Hyderabad/Mumbai: Despite the government’s push for card payments, banks do not appear to be eager to promote cashless transactions as they continue to insist on issuing high-cost Visa and Mastercard debit and credit cards to their
customers by default.
“After reading about the RuPay card, I had requested my bank to issue it in place of Visa card. However, my bank staff refused to accept my request as they claimed that RuPay cards are issued only to Jan Dhan or zero-balance customers,” said Raj Kumar, a private employee.
Visa and MasterCard are two US-based card payment processing companies. Indian banks have been using these cards as they did not have a domestic alternative. However, RBI had asked IBA and NPCI to develop a domestic card processing system to replace costly foreign cards, which resulted in RuPay card.
Visa and MasterCard charge two per cent or more as transaction cost, as all their transactions are processed abroad. The transaction cost on RuPay card, however, is a flat 90 paise.
Despite lower costs involved, banks have been issuing Visa and MasterCard cards to its regular customers by default. RuPay card has now come to be known as cheap version only for Jan Dhan or zero balance accounts, though its security features are equal to any foreign card and is accepted across the world at outlets using Discover cards. Most major countries have their own domestic card firms such as UnionPay in China, AsiaPay in Singapore, AllPago in Brazil.
While HDFC Bank (am-ong big private banks) has an option for a regular customer to choose, most banks do not allow a customer to decide whether he wants to opt for Visa or RuPay when he opens an account.
Enquiries with major public sector and private sector banks by this newspaper revealed that banks do not have any standard process or application form, which can be used by existing customers to switch from Visa to RuPay.
“Not having an application form is a major hindrance for the RuPay and card payments in a country where a mere writing of his or her name is considered a sufficient criterion to call him or her literate.”
Though there is no application form for this, public sector banks said customers can get their Visa cards replaced with RuPay by writing a letter to the branch manager. ICICI Bank said it issues RuPay card only to Jan Dhan account holders and not for regular account holders.
A dipstick survey by this newspaper found that one of the main reasons for small merchants’ reluctance to switch to card-based payments is the high transaction cost.

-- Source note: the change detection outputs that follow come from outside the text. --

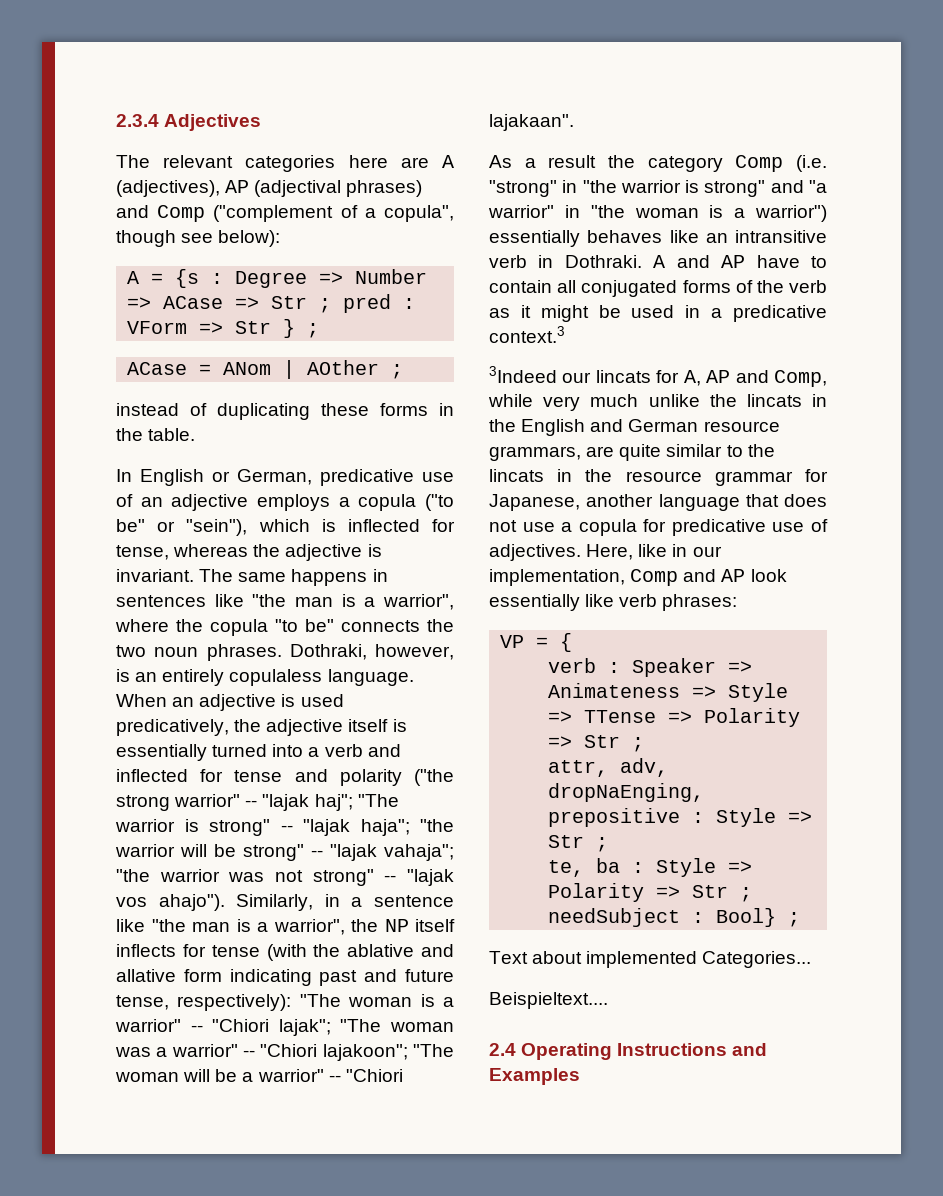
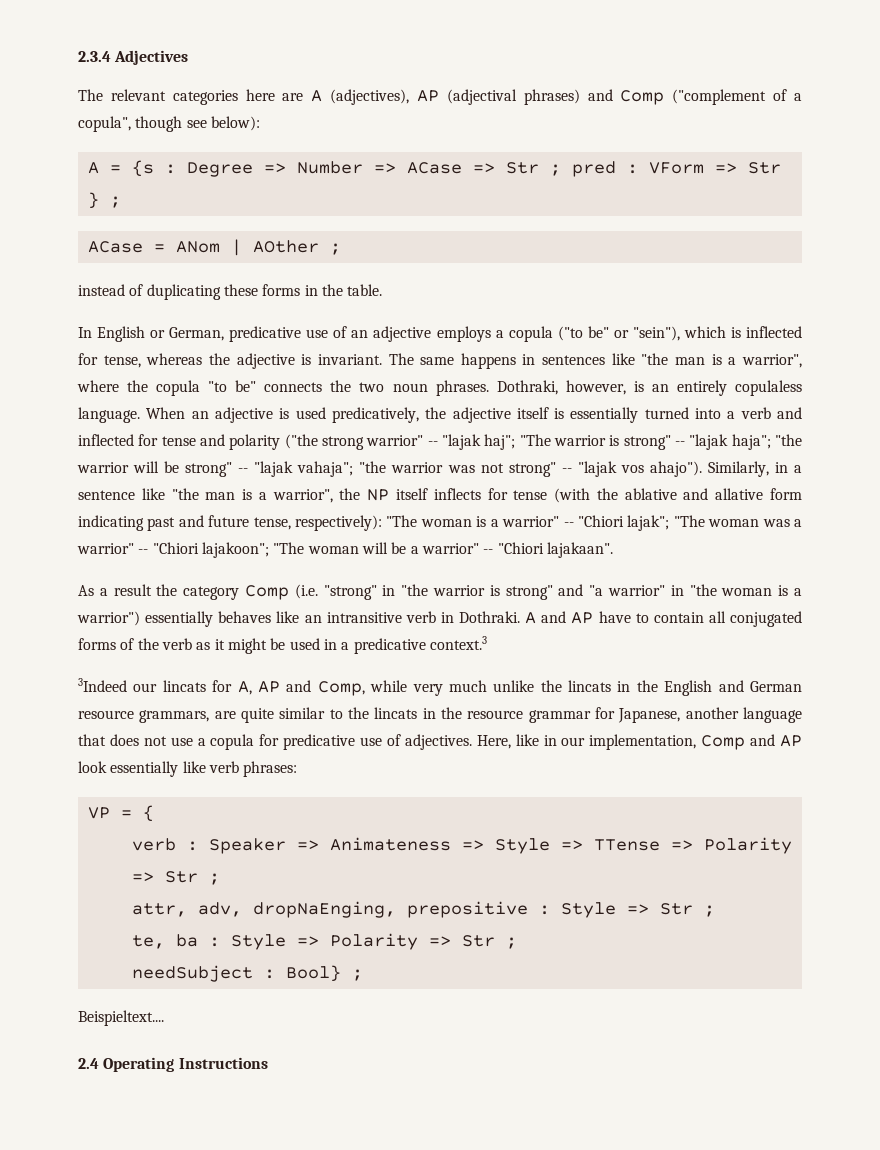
[489,951,812,968] // Text about implemented Categories... -> (363, 975) none
[732,1043,768,1056] [489,1068,580,1085] and Examples -> (268, 1063) none

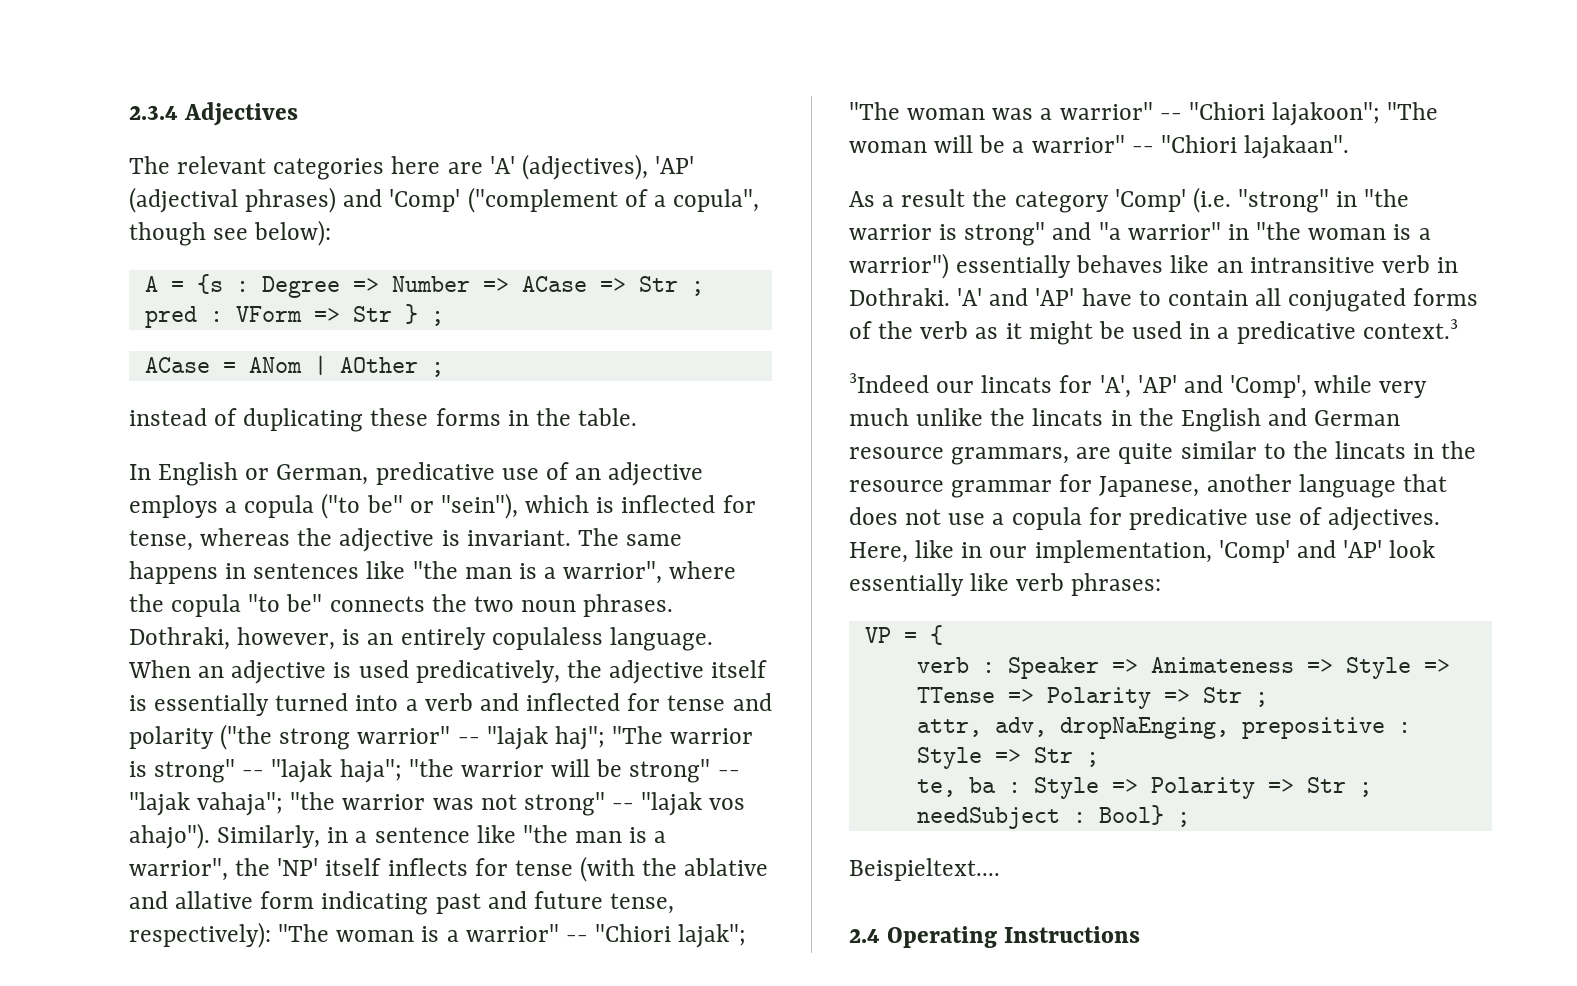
[311,89,439,105] A (adjectives), AP -> [489,154,695,180] 'A' (adjectives), 'AP'
[620,90,665,105] Comp -> [389,189,461,212] 'Comp'
[367,489,390,501] NP -> [277,858,319,876] 'NP'
[245,585,289,600] Comp -> [1114,189,1186,212] 'Comp'
[525,611,594,624] A and AP -> [957,288,1075,306] 'A' and 'AP'
[237,680,365,696] A, AP and Comp, -> [1099,375,1308,398] 'A', 'AP' and 'Comp',
[701,734,803,750] Comp and AP -> [1218,540,1383,563] 'Comp' and 'AP'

“We don’t want to have Point of Sale machine at our shop because it is costly to acquire and maintain. More importantly, we have to pay a two per cent transaction fee on every purchase to bank,” Raja Reddy, a local pharmacist, told this newspaper.
While the Point of Sale machine issued by banks is costly and would expect merchants to have a certain number of transactions every month, there are several companies which issue smaller Bluetooth-enabled card processing units that cost in the range of Rs 3,000 to Rs 4,000.
“Retail trade, where most cash transactions happen, has thin margins. For merchants, the two per cent transaction cost charged by Visa and MasterCard is prohibitive. The awareness about RuPay among merchants is also quite low. So banks must try to switch to RuPay card, which will enable more traders accept card payments,” said C. Kumtuba Rao, vice-chairman, Andhra Pradesh Planning Board.
According to A.P. Hota, CEO and managing director of National Payment Corporation of India (NPCIL), promoted by RBI and Indian Banks Association, said “Banks should not place restrictions on the issue of Rupay cards and should issue them on request from customer irrespective of his or her account profile.”
While Rupay cards are also equally good, banking industry sources added that the lack of awareness among customers and high brand value enjoyed by Visa and MasterCard coupled with their global acceptability are the main reasons why most of the banks are promoting Visa and MasterCards.